Information given START
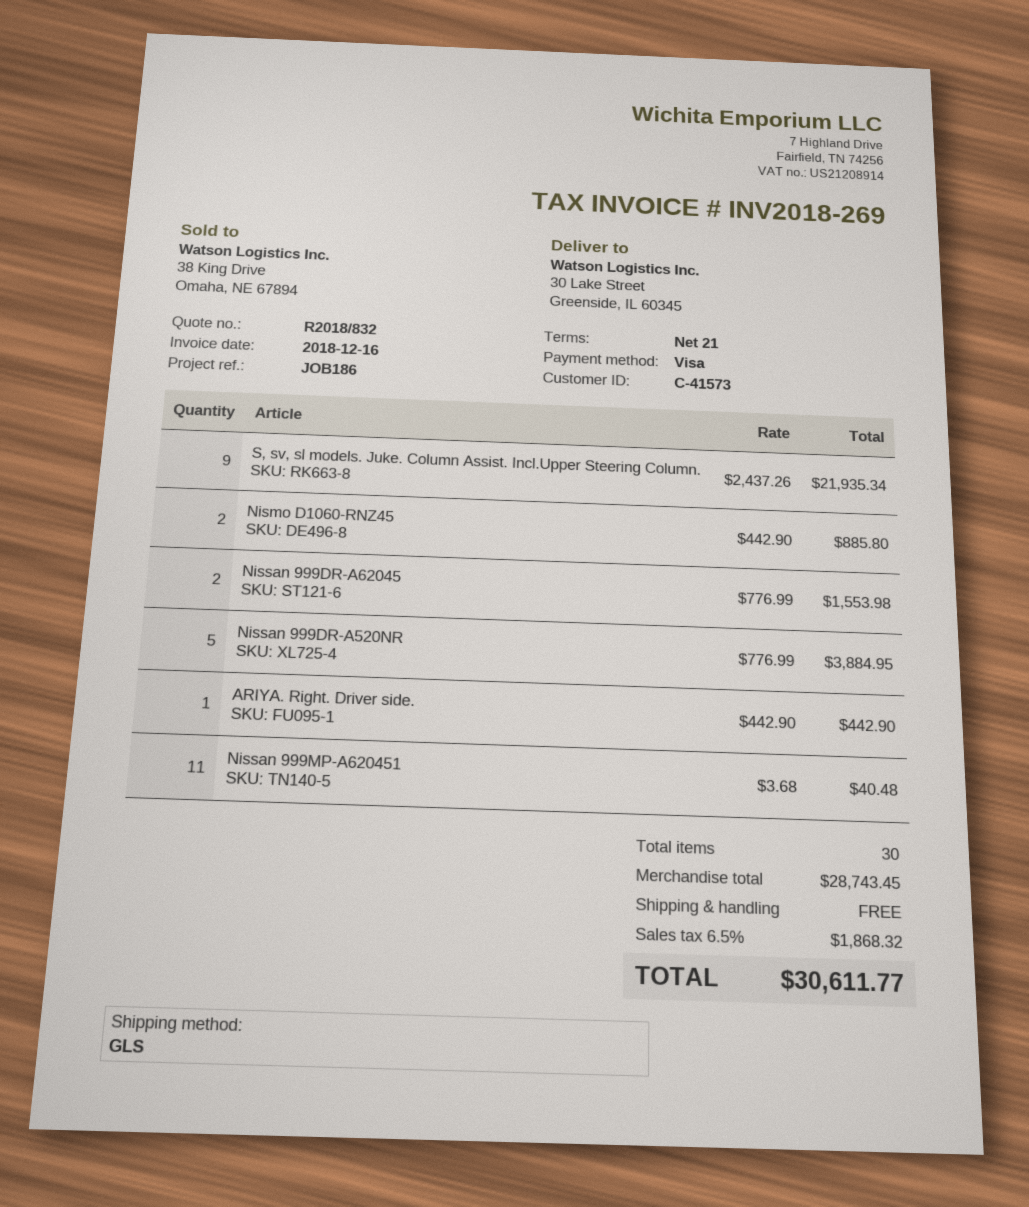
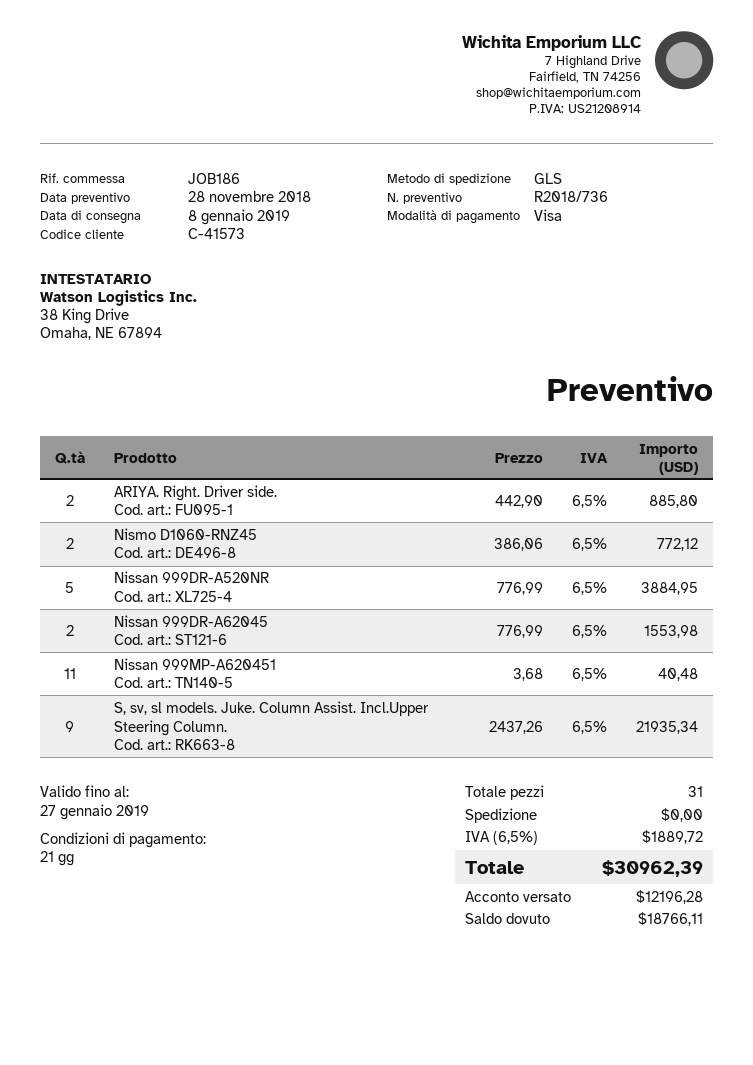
quote number: R2018/832 -> R2018/736
Nismo D1060-RNZ45: 2 x 442.90 = 885.80 -> 2 x 386.06 = 772.12
ARIYA. Right. Driver side.: 1 x 442.90 = 442.90 -> 2 x 442.90 = 885.80
total quantity: 30 -> 31
tax: 6.5% = 1868.32 -> 6.5% = 1889.72
total: 30611.77 -> 30962.39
Information given END
Task prompt: Skip the images and restate each record above word for word.

Problem solution:
quote number: R2018/832 -> R2018/736
Nismo D1060-RNZ45: 2 x 442.90 = 885.80 -> 2 x 386.06 = 772.12
ARIYA. Right. Driver side.: 1 x 442.90 = 442.90 -> 2 x 442.90 = 885.80
total quantity: 30 -> 31
tax: 6.5% = 1868.32 -> 6.5% = 1889.72
total: 30611.77 -> 30962.39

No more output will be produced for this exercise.